A report released this morning by CoreLogic, one of the nations leading providers of property information shows that home prices in the U.S. fell in January 3.1 percent from the year before and declined by 1.0 percent from the month before marking the sixth consecutive monthly decline in home prices.
Excluding distressed sales, year-over-year prices declined by 0.9 percent in January 2012 compared to January 2011 and month-over-month home prices increased 0.7 percent in January. Distressed sales include short sales and real estate owned (REO) transactions.
“Although home price declines are slowly improving and not far from the bottom, home prices are down to nearly the same levels as 10 years ago,” said Mark Fleming, chief economist for CoreLogic.
Highlights as of January 2012
- Including distressed sales, the five states with the highest appreciation were: South Dakota (+5.7 percent), North Dakota (+4.0 percent), West Virginia (+4.0 percent), Montana (+3.6 percent) and Michigan (+3.0 percent).
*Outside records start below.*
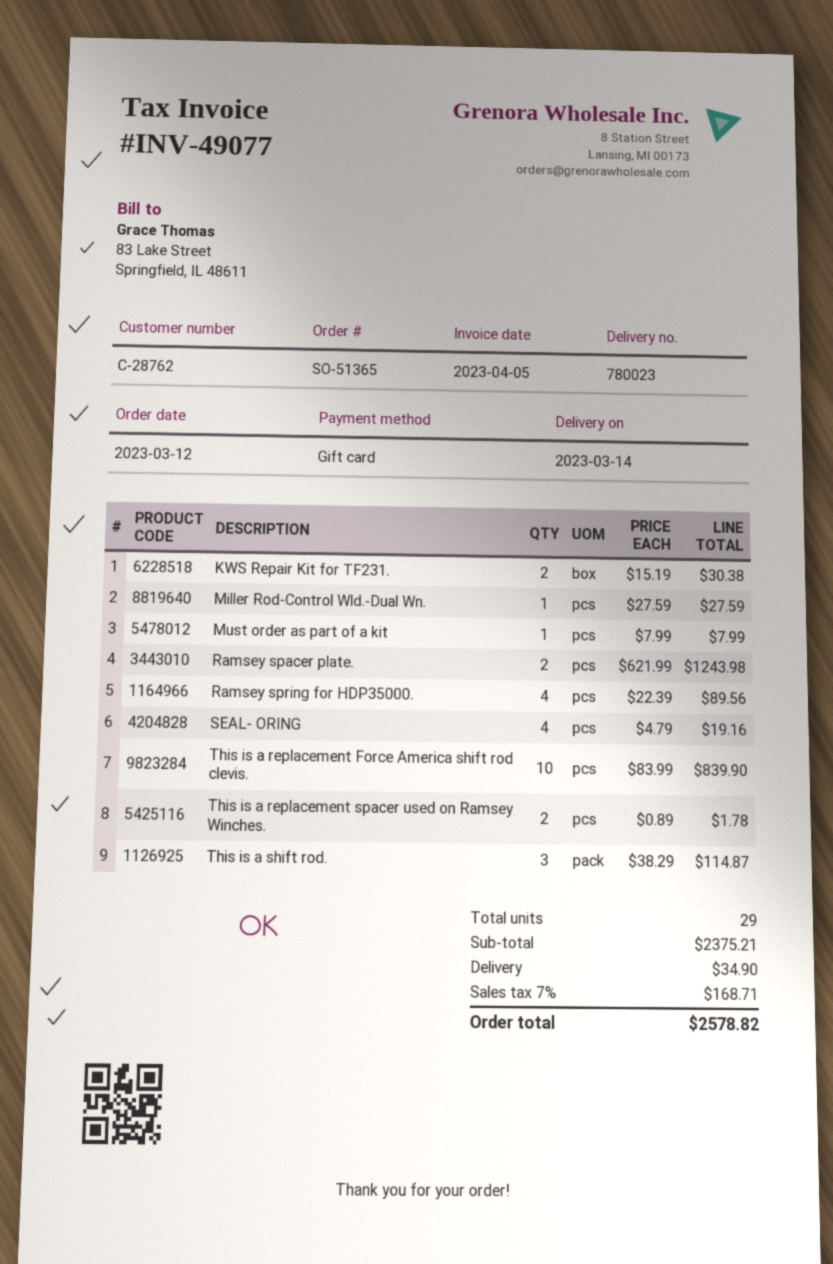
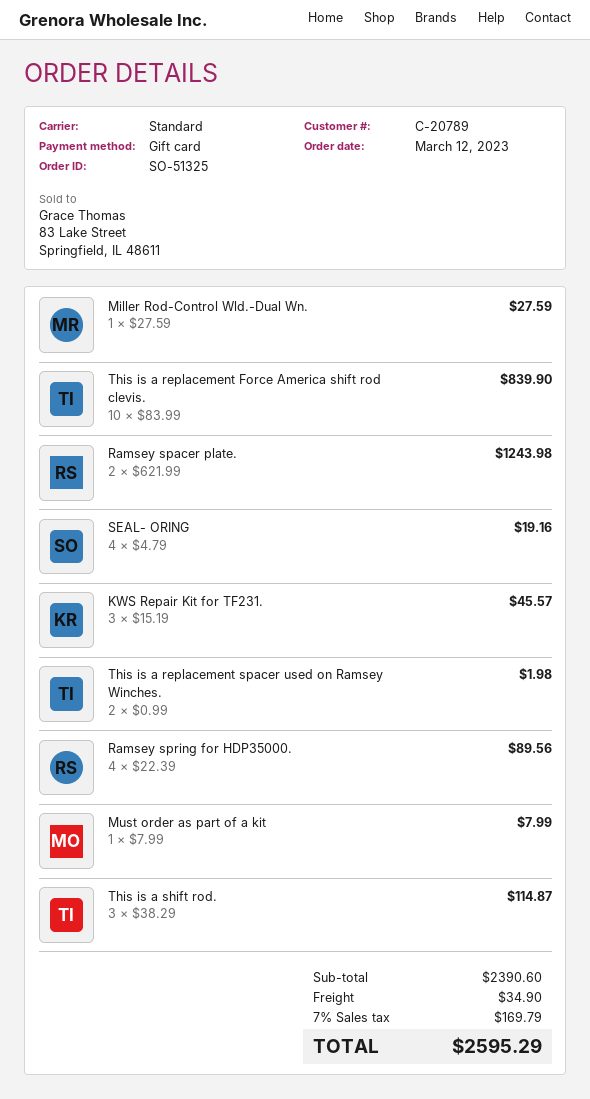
order number: SO-51365 -> SO-51325
customer number: C-28762 -> C-20789
KWS Repair Kit for TF231.: 2 x 15.19 = 30.38 -> 3 x 15.19 = 45.57
This is a replacement spacer used on Ramsey Winches.: 2 x 0.89 = 1.78 -> 2 x 0.99 = 1.98
subtotal: 2375.21 -> 2390.60
tax: 7% = 168.71 -> 7% = 169.79
total: 2578.82 -> 2595.29

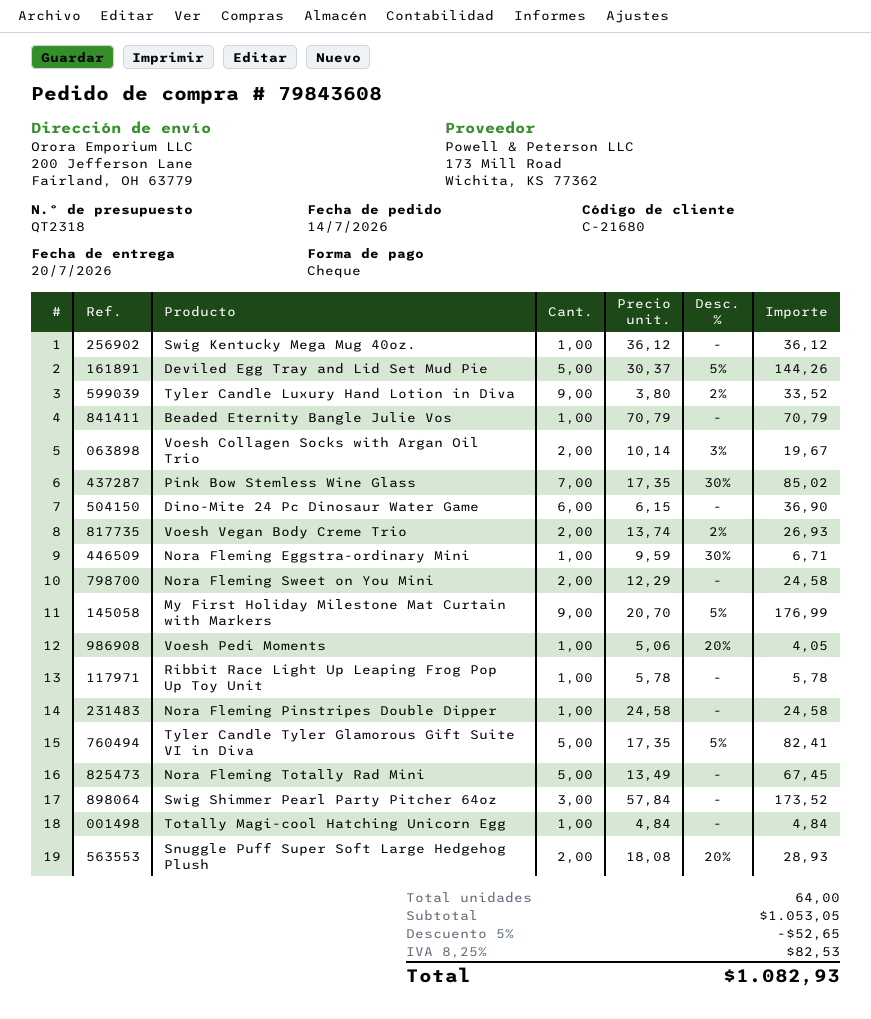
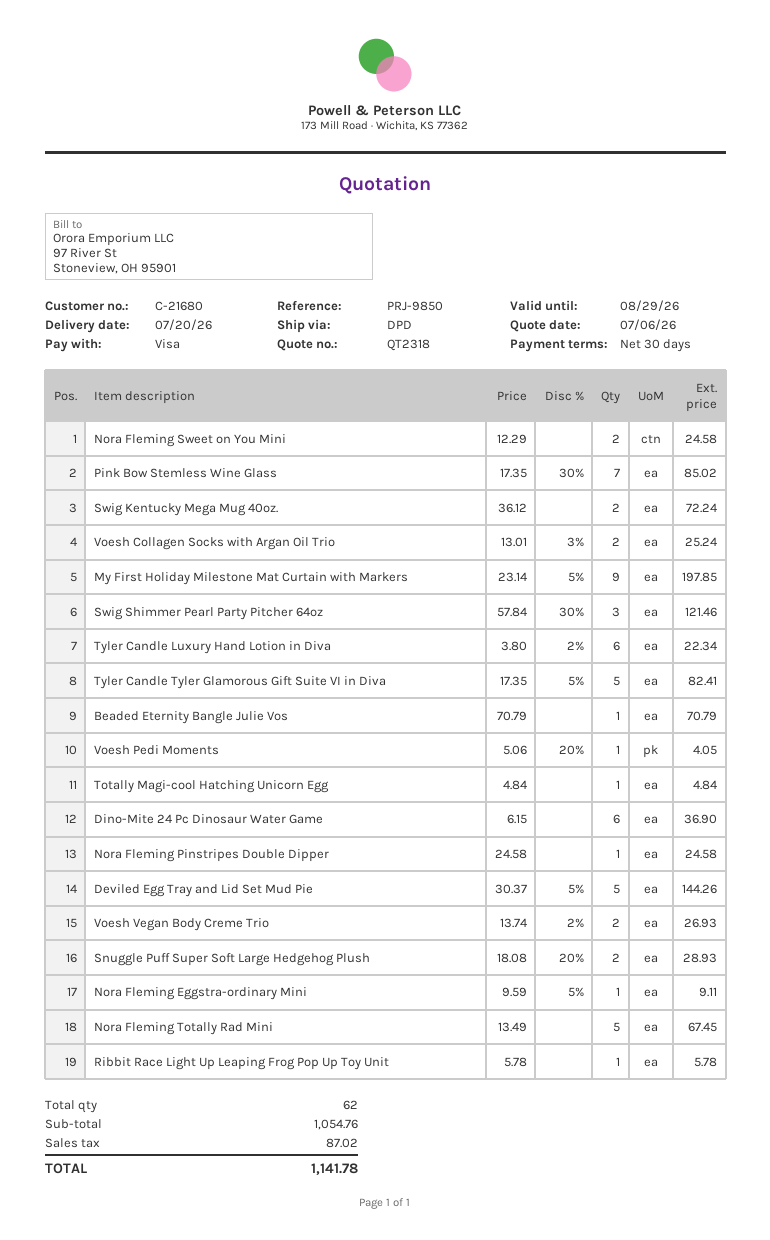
payment method: cheque -> Visa
Swig Kentucky Mega Mug 40oz.: 1 x 36.12 = 36.12 -> 2 x 36.12 = 72.24
Tyler Candle Luxury Hand Lotion in Diva: 9 x 3.80 - 2% = 33.52 -> 6 x 3.80 - 2% = 22.34
Voesh Collagen Socks with Argan Oil Trio: 2 x 10.14 - 3% = 19.67 -> 2 x 13.01 - 3% = 25.24
Nora Fleming Eggstra-ordinary Mini: 1 x 9.59 - 30% = 6.71 -> 1 x 9.59 - 5% = 9.11
My First Holiday Milestone Mat Curtain with Markers: 9 x 20.70 - 5% = 176.99 -> 9 x 23.14 - 5% = 197.85
Swig Shimmer Pearl Party Pitcher 64oz: 3 x 57.84 = 173.52 -> 3 x 57.84 - 30% = 121.46
total quantity: 64 -> 62
subtotal: 1053.05 -> 1054.76
discount: 5% = 52.65 -> none
tax: 82.53 -> 87.02
total: 1082.93 -> 1141.78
- Including distressed sales, the five states with the greatest depreciation were: Illinois (-8.7 percent), Nevada (-8.0 percent), Delaware (-7.9 percent), Alabama (-7.7 percent) and Georgia (-7.5 percent).
- Excluding distressed sales, the five states with the highest appreciation were: South Dakota (+6.4 percent), Montana (+5.9 percent), North Dakota (+3.8 percent), Alaska (+3.7 percent) and Indiana (+2.7 percent).
- Excluding distressed sales, the five states with the greatest depreciation were: Nevada (-6.7 percent), Delaware (-5.5 percent), Minnesota (-4.1 percent), New Jersey (-3.5 percent) and Georgia (-3.3 percent).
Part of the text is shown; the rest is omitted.